My prayer to meet a man who would become my future husband was met with a “yes” in the oddest year I could’ve imagined: 2020. The affirming answer did not come in the manner I expected. If you know our story, my fiancé and I did not initially have a firework experience on our first date. In fact, we both agreed we were a little rusty on our dating experience but agreed to try again for a second date. As I got to know him better, I knew my boyfriend would not stay in that status for long. The way he pointed me to the Father and reminded me of who I was in Him made me so sure that he was the one I’d been praying for. After making me the happiest woman in the world, my conversations with God were different. Yes, I had received the answer I’d been praying for, years later. However, I suddenly realized that if I was going to continue to be the woman of God who initially attracted my fiancé, I would need the closeness of the Father. The “yes” was not the end of the conversation about my life with my fiancé. In fact, it would only be the beginning of many conversations with the Father. If I was going to be someone who could (even in my selfishness and shortcomings) continue to choose him day after day, I needed to be someone who continued to choose Him day after day. What I’m finding is the more God answers my prayers with an affirmative, the more I must remember that it is Him doing the work.

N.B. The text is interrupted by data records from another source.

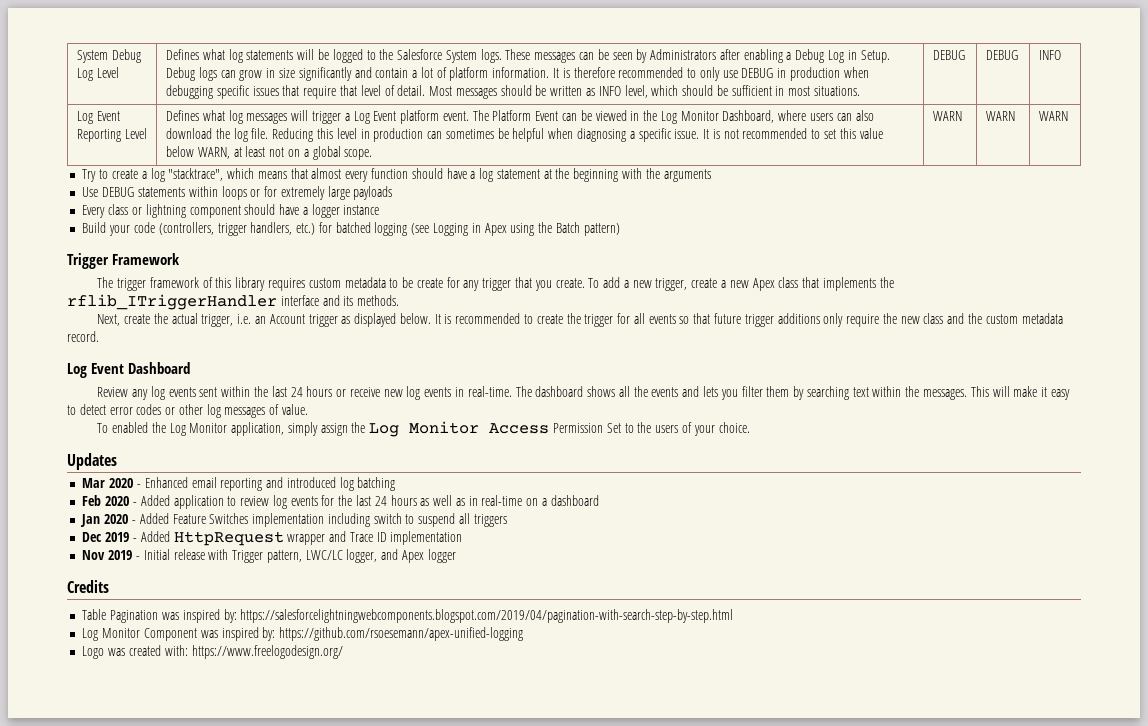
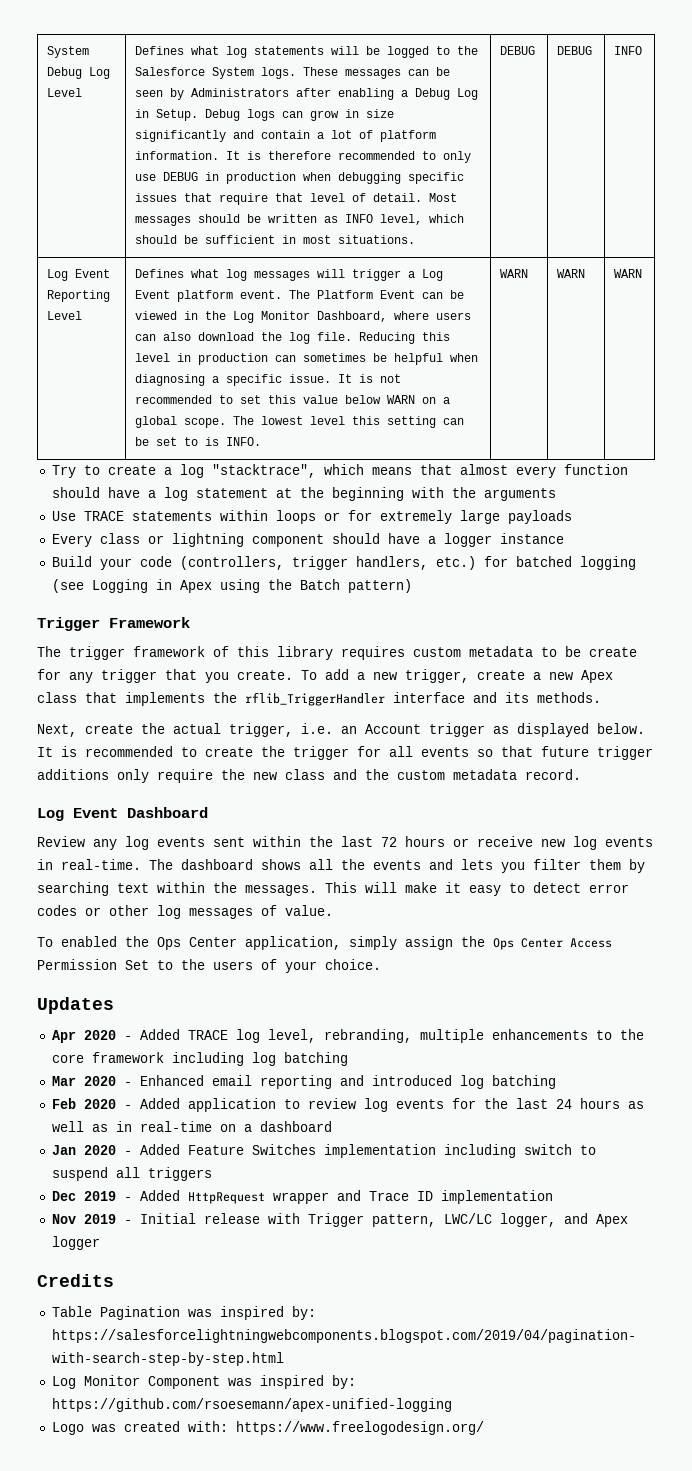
[197,146,285,159] WARN, at least not -> [387,395,416,404] WARN
(373, 154) none -> [233,416,465,428] [135,437,262,446] The lowest level this setting can be set to is INFO.
[102,187,135,197] DEBUG -> [83,511,124,521] TRACE
[67,294,277,310] rflib_ITriggerHandler -> [245,692,385,706] rflib_TriggerHandler
[290,387,303,397] 24 -> [381,837,397,847] 72
[169,423,228,436] Log Monitor -> [157,937,237,950] Ops Center
[369,421,480,437] Log Monitor -> [493,938,563,950] Ops Center
(117, 461) none -> [51,1029,644,1043] [51,1052,348,1066] // Apr 2020 - Added TRACE log level, rebranding, multiple enhancements to the core framework including log batching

               During 2020, not only was everything shutting down around me, but my body was also in the process of shutting down. I’ve struggled off and on with thyroid problems. When my thyroid is sluggish, I feel no energy. As the nation was experiencing increased numbers of people contracting COVID, my body was undergoing deficient levels of thyroid hormones. As I longed and prayed to feel active and lively while being trapped in my home, I was met with a “no” to my continual prayers. While this was an answer, it was not the one I had hoped for. Initially, I met the answer with distance. If my request was not going to be answered in the way I saw fit for my life, I decided to implement the silent treatment with the God of the universe. During my stint of silence, solitude, and stillness, God was there. He was my peace, as the nation was at war with the global pandemic. He was my hope when all normalcy seemed lost. He was the power at work in me, when I felt powerless. He was the light when all felt dark. Perhaps the answer of “no” is not meant to restrict or confine, but to lead us to shift our focus to Him. In the “no”, He led me from despair to decision: a decision to not let my circumstance be the only denominator.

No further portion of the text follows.